L’Ape social, evidenzia una nota, è una misura sperimentale (fino al 31 dicembre 2018) intesa ad agevolare la transizione verso il pensionamento per soggetti svantaggiati o in condizioni di disagio ed è soggetta a limiti di spesa. La misura è rivolta ai lavoratori disoccupati che hanno finito gli ammortizzatori sociali, ai lavoratori dipendenti e autonomi che assistono al momento della richiesta e da almeno sei mesi il coniuge o un parente di primo grado convivente con handicap in situazione di gravità, ai lavoratori dipendenti e autonomi che hanno una riduzione della capacità lavorativa superiore o uguale al 74%.

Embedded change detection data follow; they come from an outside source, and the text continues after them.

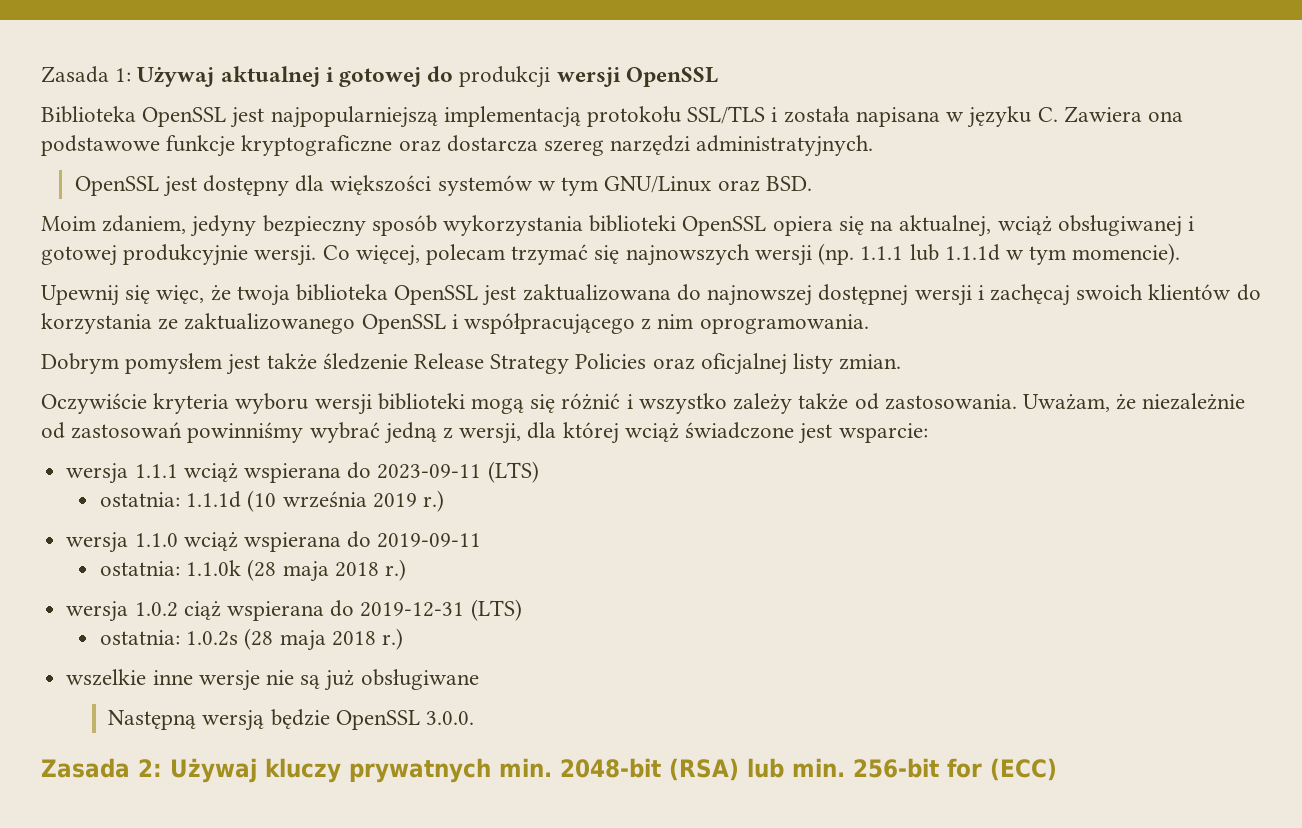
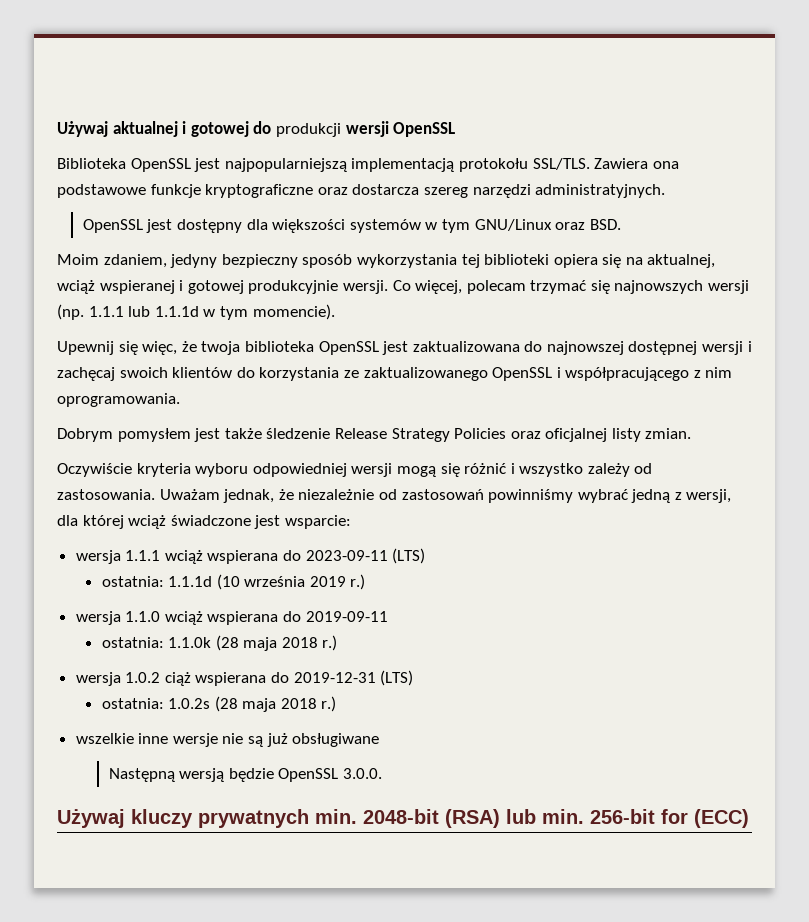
- Zasada 1: Używaj aktualnej i gotowej do produkcji wersji OpenSSL
+ Używaj aktualnej i gotowej do produkcji wersji OpenSSL
- Biblioteka OpenSSL jest najpopularniejszą implementacją protokołu SSL/TLS i została napisana w języku C. Zawiera ona podstawowe funkcje kryptograficzne oraz dostarcza szereg narzędzi administratyjnych.
+ Biblioteka OpenSSL jest najpopularniejszą implementacją protokołu SSL/TLS. Zawiera ona podstawowe funkcje kryptograficzne oraz dostarcza szereg narzędzi administratyjnych.
- Moim zdaniem, jedyny bezpieczny sposób wykorzystania biblioteki OpenSSL opiera się na aktualnej, wciąż obsługiwanej i gotowej produkcyjnie wersji.
+ Moim zdaniem, jedyny bezpieczny sposób wykorzystania tej biblioteki opiera się na aktualnej, wciąż wspieranej i gotowej produkcyjnie wersji.
- Oczywiście kryteria wyboru wersji biblioteki mogą się różnić i wszystko zależy także od zastosowania.
+ Oczywiście kryteria wyboru odpowiedniej wersji mogą się różnić i wszystko zależy od zastosowania.
- Uważam, że niezależnie od zastosowań powinniśmy wybrać jedną z wersji, dla której wciąż świadczone jest wsparcie:
+ Uważam jednak, że niezależnie od zastosowań powinniśmy wybrać jedną z wersji, dla której wciąż świadczone jest wsparcie:
- Zasada 2: Używaj kluczy prywatnych min. 2048-bit (RSA) lub min. 256-bit for (ECC)
+ Używaj kluczy prywatnych min. 2048-bit (RSA) lub min. 256-bit for (ECC)

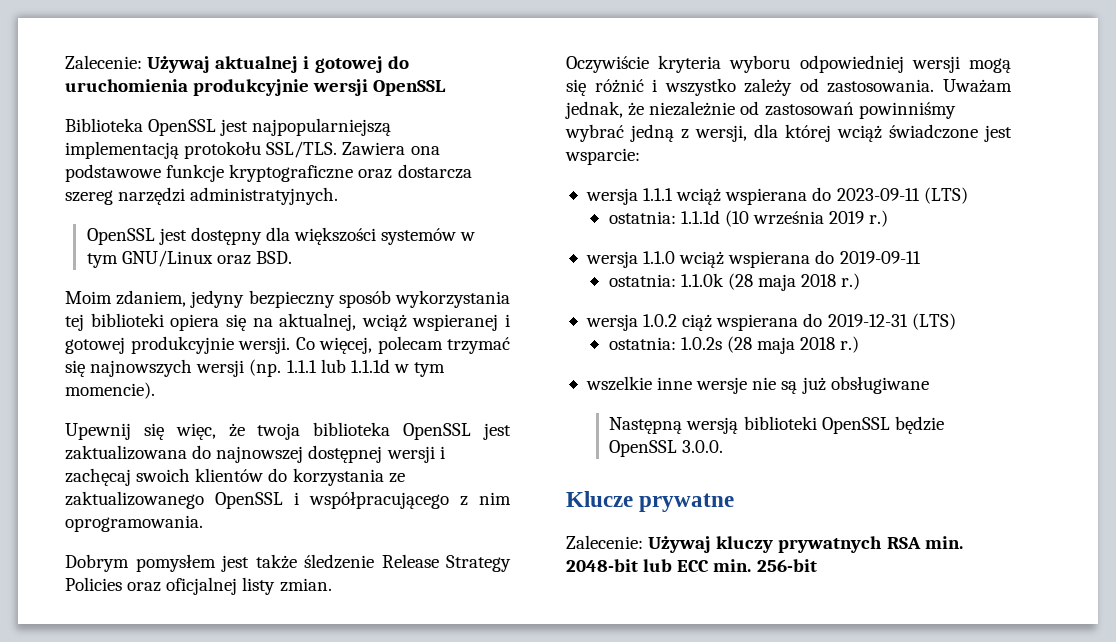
- Używaj aktualnej i gotowej do produkcji wersji OpenSSL
+ Zalecenie: Używaj aktualnej i gotowej do uruchomienia produkcyjnie wersji OpenSSL
- Następną wersją będzie OpenSSL 3.0.0.
+ Następną wersją biblioteki OpenSSL będzie OpenSSL 3.0.0.
- Używaj kluczy prywatnych min. 2048-bit (RSA) lub min. 256-bit for (ECC)
+ Klucze prywatne
+ Zalecenie: Używaj kluczy prywatnych RSA min. 2048-bit lub ECC min. 256-bit

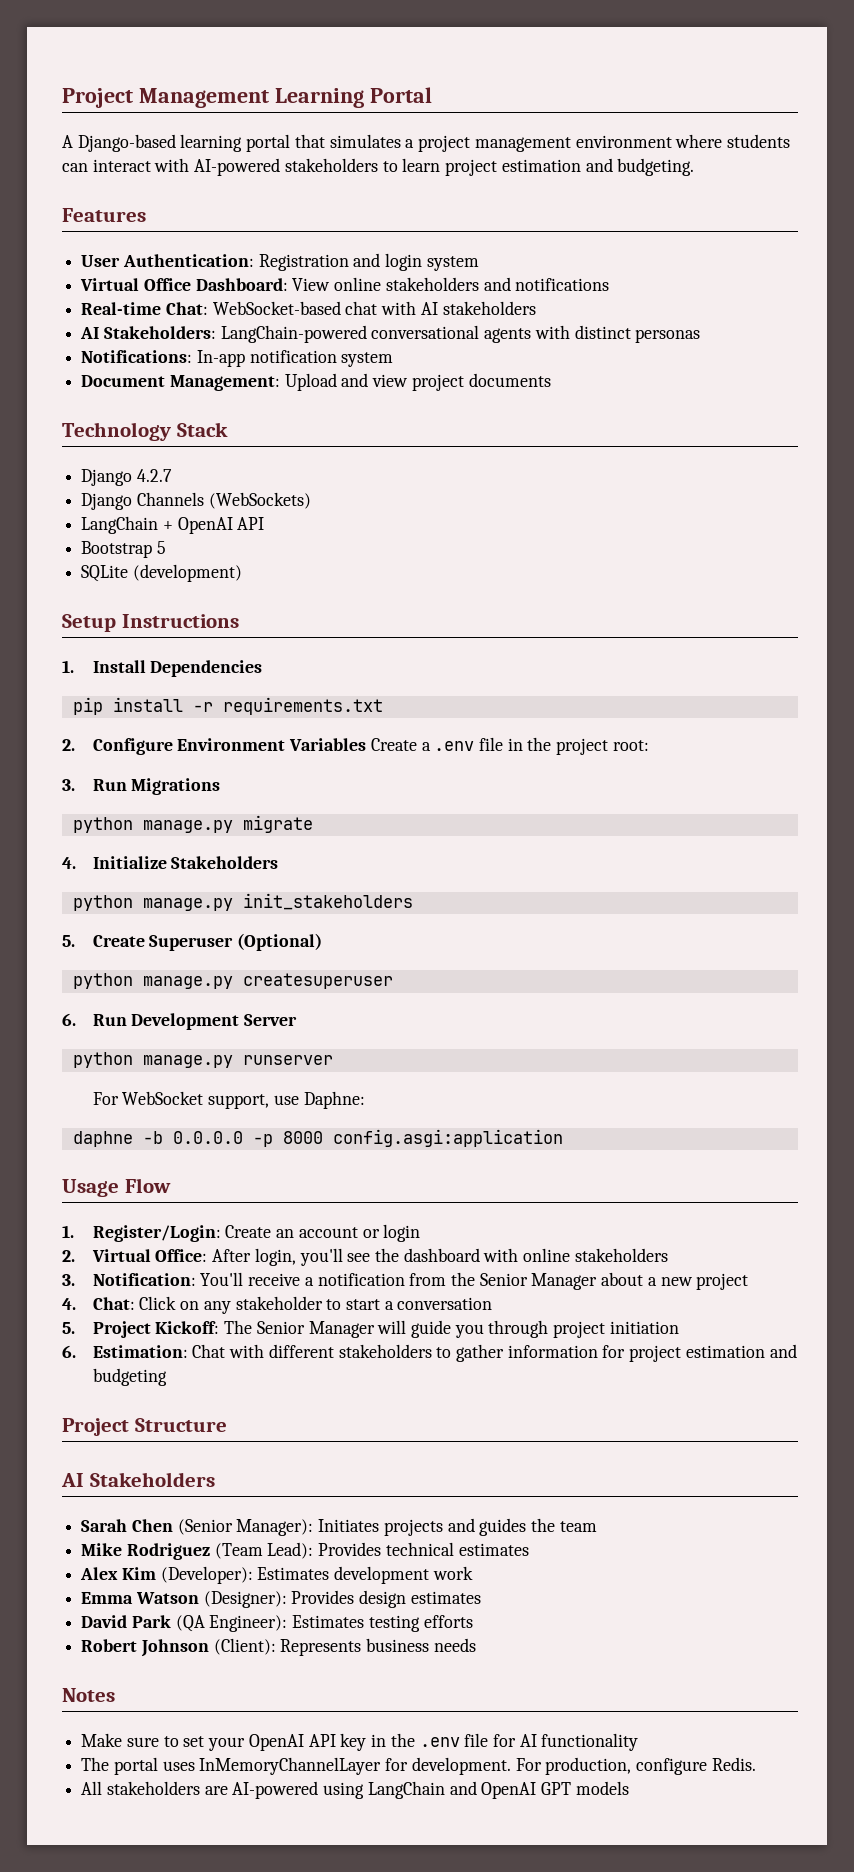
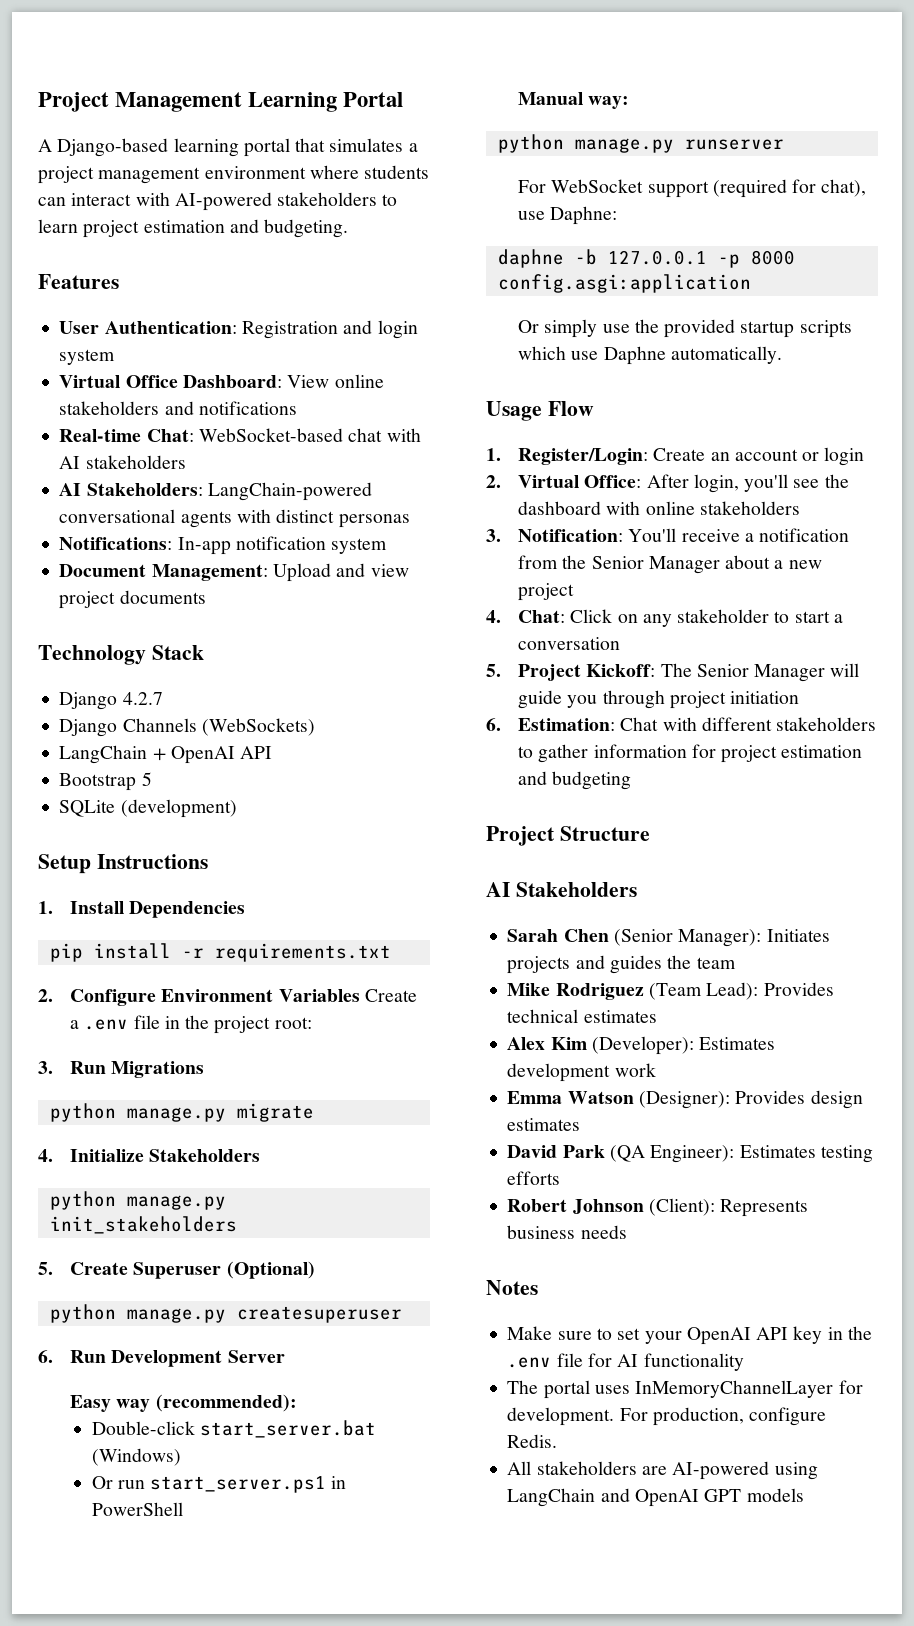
+ Easy way (recommended):
+ Double-click start_server.bat (Windows)
+ Or run start_server.ps1 in PowerShell
+ Manual way:
- For WebSocket support, use Daphne:
+ For WebSocket support (required for chat), use Daphne:
- daphne -b 0.0.0.0 -p 8000 config.asgi:application
+ daphne -b 127.0.0.1 -p 8000 config.asgi:application
+ Or simply use the provided startup scripts which use Daphne automatically.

L’Ape social riguarda anche i lavoratori che svolgono da almeno sei anni in via continuativa una delle seguenti attività: operai dell’industria estrattiva, dell’edilizia e della manutenzione degli edifici; conduttori di gru o di macchinari mobili per la perforazione nelle costruzioni; conciatori di pelli e di pellicce; conduttori di convogli ferroviari e personale viaggiante; conduttori di mezzi pesanti e camion; personale delle professioni sanitarie infermieristiche e ostetriche ospedaliere con lavoro organizzato in turni; addetti all’assistenza personale di persone in condizioni di non autosufficienza; insegnanti della scuola dell’infanzia e educatori degli asili nido; facchini, addetti allo spostamento merci e assimilati; personale non qualificato addetto ai servizi di pulizia; operatori ecologici e altri raccoglitori e separatori di rifiuti. La platea per il provvedimento: 34.000 (2017), 43.000 (2018), 36.000 (2019), 23.000 (2020), 13.000 (2021) e 3.000 (2022).